Voltage-gated calcium channels play essential roles in regulating the excitability of DH neurons and interneurons which process the pain information received from the DRG and transmitted to the brain [64]. This highlights the central contribution of Ca2+ signaling to pain mechanisms in the DH. Despite the critical role played by calcium pumps and exchangers in neuronal function in health and disease [65, 66], their contribution to pain information processing has not been adequately investigated. Yet, several lines of evidence indicate that they might be key contributors to this process. In DRG-SC neuronal co-cultures, blocking PMCA activity slowed presynaptic Ca2+ clearance and signaling in DRG neurons [67] whereas inhibition of other calcium pumps and exchangers did not have major effects.

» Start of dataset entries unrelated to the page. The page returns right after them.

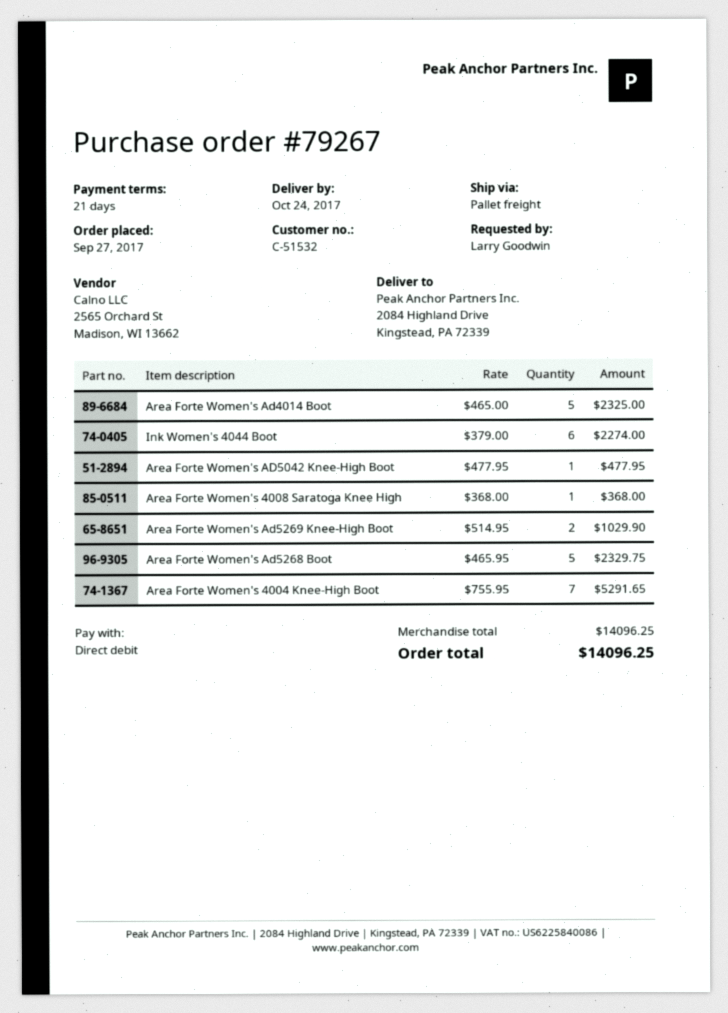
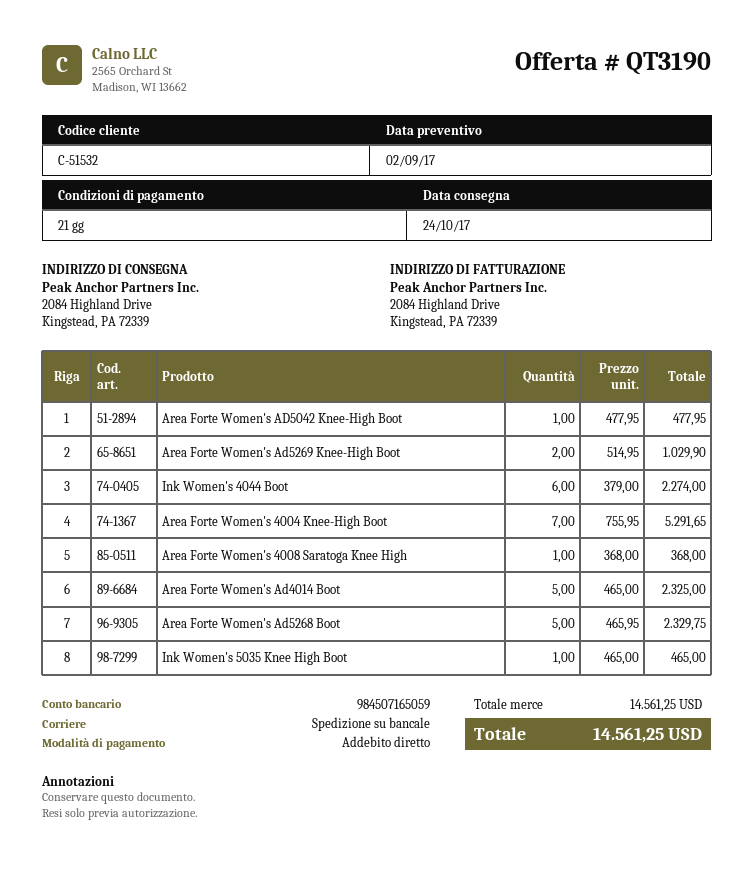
Ink Women's 5035 Knee High Boot: none -> 1 x 465.00 = 465.00
subtotal: 14096.25 -> 14561.25
total: 14096.25 -> 14561.25

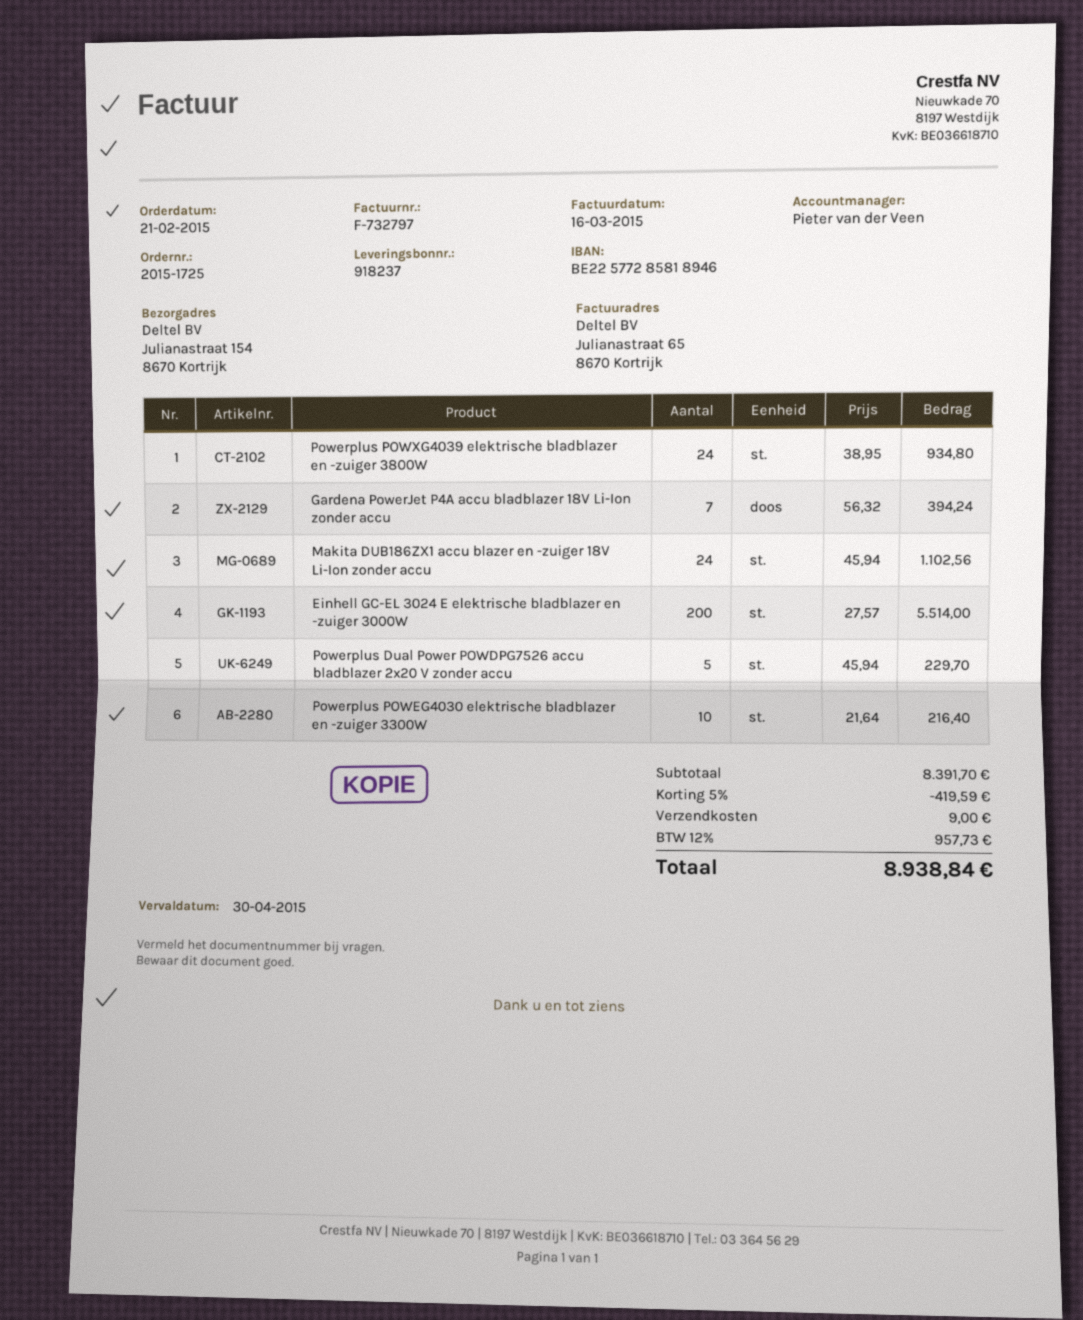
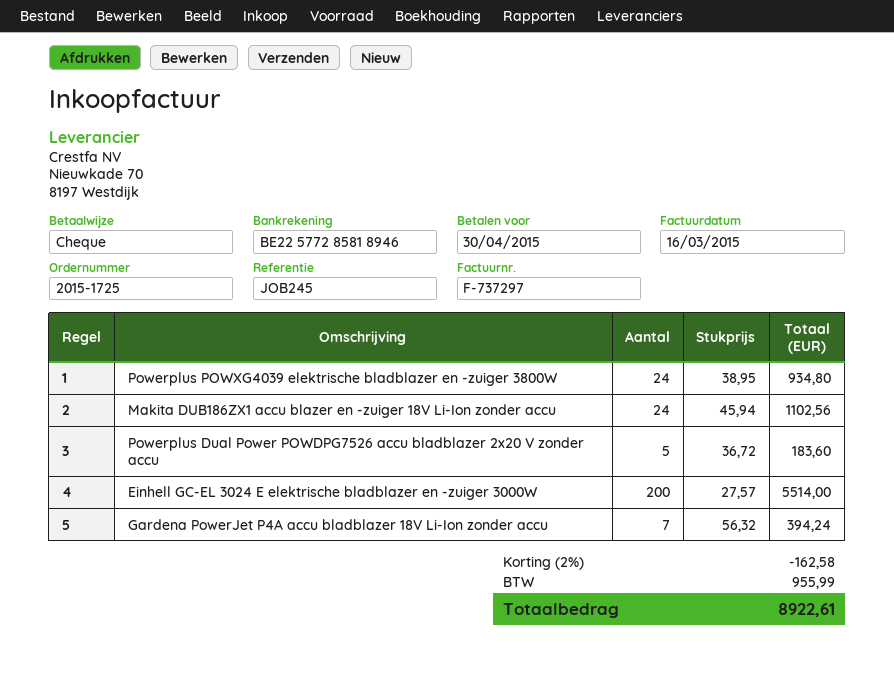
invoice number: F-732797 -> F-737297
Powerplus Dual Power POWDPG7526 accu bladblazer 2x20 V zonder accu: 5 x 45.94 = 229.70 -> 5 x 36.72 = 183.60
Powerplus POWEG4030 elektrische bladblazer en -zuiger 3300W: 10 x 21.64 = 216.40 -> none
discount: 5% = 419.59 -> 2% = 162.58
shipping: 9.00 -> none
tax: 957.73 -> 955.99
total: 8938.84 -> 8922.61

In a spinal nerve ligation model, sarco-endoplasmic reticulum Ca+ 2-ATPase (SERCA) activity was decreased in axotomized small sensory neurons suggesting that loss of SERCA function contributes to the generation of pain following peripheral nerve injury [68]. In a similar model of nerve injury, PMCA function in axotomized DRG neurons was increased and the afterhyperpolarization (AHP), a regulator of neuronal excitability [69], was prolonged [70]. Of note, the majority of the studies on PMCA function in sensory neurons of the DRG did not differentiate between isoforms because the inhibitors used in these investigations block the activity of all isoforms. In contrast, our present studies focused on PMCA isoform 2 in DH neurons and therefore provide a new and distinct perspective.

Conclusions

The present studies establish a link between PMCA2 expression in the DH and increased pain sensitivity in animal models of MS and SCI. It is proposed that PMCA2 plays a role in pain processing in the DH by inducing changes in intracellular Ca2+, which can affect the hyperexcitability of DH neurons and increase pro-nociceptive gene transcription. Effectors released by inflammatory cells and activated glia and, in particular, IL-1β could trigger a reduction in PMCA2 levels in DH neurons. It is worth noting that we have previously reported that PMCA2 is also decreased in the ventral horn motor neurons during EAE [24, 71] and that the decrease in PMCA2 increases the vulnerability of motor neurons to injury and death [61, 72]. Thus, restoration of PMCA2 in the SC could alleviate not only pain but also motor deficits during EAE.